Il fine dining è morto? Certo che no! Ferran Adrià, grande maestro della cucina, condivide le sue considerazioni e riflessioni su un tema d’attualità particolarmente scottante, offrendo spunti preziosi sul presente e sul futuro dell’alta gastronomia.
Foto di copertina: Madrid Culinary Campus
La notizia
Negli ultimi tempi sulle pagine delle più importanti testate enogastronomiche a livello nazionale ha trovato spazio un grande quesito: il fine dining è morto? Numerosi sono stati gli interventi di riconosciuti chef e dei maggiori esponenti del settore con opinioni più o meno discordanti. Lo stato di salute del fine dining è, attualmente, un tema molto discusso e travalica i confini italiani.

Al Madrid Fusión Alimentos de España pure Ferran Adrià, uno dei padri della rivoluzione gastronomica spagnola e mondiale, ha esposto il suo pensiero. Secondo Adrià il fine dining è tutt’altro che morto, ma vivo e vegeto e va analizzato a partire dalla sua essenza più profonda: la sociologia.
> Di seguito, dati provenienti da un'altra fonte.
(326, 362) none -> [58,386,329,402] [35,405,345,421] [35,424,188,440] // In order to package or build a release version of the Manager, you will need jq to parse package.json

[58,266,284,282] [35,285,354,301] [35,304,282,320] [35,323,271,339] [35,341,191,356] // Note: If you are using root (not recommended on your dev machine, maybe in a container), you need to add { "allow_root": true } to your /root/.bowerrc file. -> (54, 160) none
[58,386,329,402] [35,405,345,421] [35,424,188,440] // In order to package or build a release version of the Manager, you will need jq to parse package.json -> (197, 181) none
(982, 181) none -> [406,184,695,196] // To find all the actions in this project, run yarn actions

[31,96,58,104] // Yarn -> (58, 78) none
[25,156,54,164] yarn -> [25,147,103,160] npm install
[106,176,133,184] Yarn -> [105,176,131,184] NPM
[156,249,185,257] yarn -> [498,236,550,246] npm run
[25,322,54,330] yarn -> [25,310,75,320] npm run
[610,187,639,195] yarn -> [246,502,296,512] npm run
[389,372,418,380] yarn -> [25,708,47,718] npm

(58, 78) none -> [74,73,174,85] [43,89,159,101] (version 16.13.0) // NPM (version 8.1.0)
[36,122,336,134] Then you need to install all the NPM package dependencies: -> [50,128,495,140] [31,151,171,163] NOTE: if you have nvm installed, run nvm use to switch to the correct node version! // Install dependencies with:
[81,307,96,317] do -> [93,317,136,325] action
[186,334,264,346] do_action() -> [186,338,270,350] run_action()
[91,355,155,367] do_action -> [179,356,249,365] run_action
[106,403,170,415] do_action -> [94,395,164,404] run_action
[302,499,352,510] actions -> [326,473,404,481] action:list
“Pare che solo oggi si scopra che la gastronomia è tutto. Il piacere di mangiare al ristorante, ma anche il cibo in sé. La grande attrattività del settore è scaturita dall’alta cucina. È necessario un piano strategico a livello nazionale che tenga conto dell'impatto che il fine dining e i suoi esponenti hanno avuto sulla società. È un’analisi che richiede un ottimo lavoro a livello sociologico, esempi chiari si trovano anche al di fuori dalla Spagna: il Perù, ne è l'emblema. È un caso che conosco molto bene perché ho partecipato al processo in cui un uomo, Gastón Acurio, ha generato un cambiamento sociale attraverso la cucina, dando forza al suo Paese. Oggi, i ragazzi e le ragazze vogliono diventare chef piuttosto che calciatori”, racconta a Sietes Canibales.

Adrià mira a sottolineare come il fenomeno gastronomico influenzi fortemente l'economia di ogni stato, sia che si consideri l’aspetto commerciale e turistico, sia tutti i settori che a cascata traggono benefici dal forte richiamo e fascino che oggi la cucina ha sull'intero sistema. Cita, quindi, la potenza di Redzepi nel far emergere la cucina scandinava così come la rivoluzione che l’ha visto protagonista negli anni ‘90. “Dovrebbe esserci una statua gigante di René Redzepi a Copenaghen, accanto alla Sirenetta. 25 anni fa, la Danimarca era un Paese in cui gli ultimi argomenti di cui si poteva parlare erano la gastronomia e l'alta cucina. È un qualcosa di sconvolgente se ci si pensa e le stesse considerazioni si devono fare per comprendere ciò che accadde in Spagna negli anni ‘90. Perché allora una dozzina di talenti spagnoli - che il tempo ha dimostrato essere straordinari - si sono riuniti proprio in quel momento? Ciò che è stato realizzato è pazzesco, avere quattro spagnoli tra i migliori chef del mondo, è paragonabile ad avere Federer, Nadal, Djokovic e Sampras in un’unica squadra. Questa rivoluzione è stata molto importante perché ha fatto sì che i bar di tapas, ad esempio, iniziassero a servire il vino al bicchiere. Ma c'è di più: MasterChef non esisterebbe se questa rivoluzione non avesse avuto un impatto sulla società. La maggior parte delle tecniche utilizzate oggi in cucina sono nostre. L'unione di noi chef, tutti amici, è stato fondamentale per quella rivoluzione, che avrebbe dovuto essere estesa alle amministrazioni pubbliche e alle aziende private. Non è populismo. Questa è la realtà. Si può essere competitivi senza essere dei bastardi. Rispetto, onestà, generosità e gratitudine sono stati e sono i nostri valori”.

Con l’excursus nell’ultimo trentennio della gastronomia mondiale Adrià vuole sottolineare l’importanza delle tradizioni e del loro studio, così come della profonda coscienza di tutto ciò che c’è stato prima. “È necessario fare un inventario non solo dell'alta cucina creativa, ma anche della straordinaria cucina tradizionale che esiste in Spagna. L'idea che un congresso come San Sebastián Gastronomika si concentri sulla tradizione è un successo. In passato non gli è stato dedicato né il tempo né lo studio necessari. Tutto deve essere valorizzato: sono molto insistente su questo punto, è necessario elaborare un piano strategico che tenga conto di tutto questo”.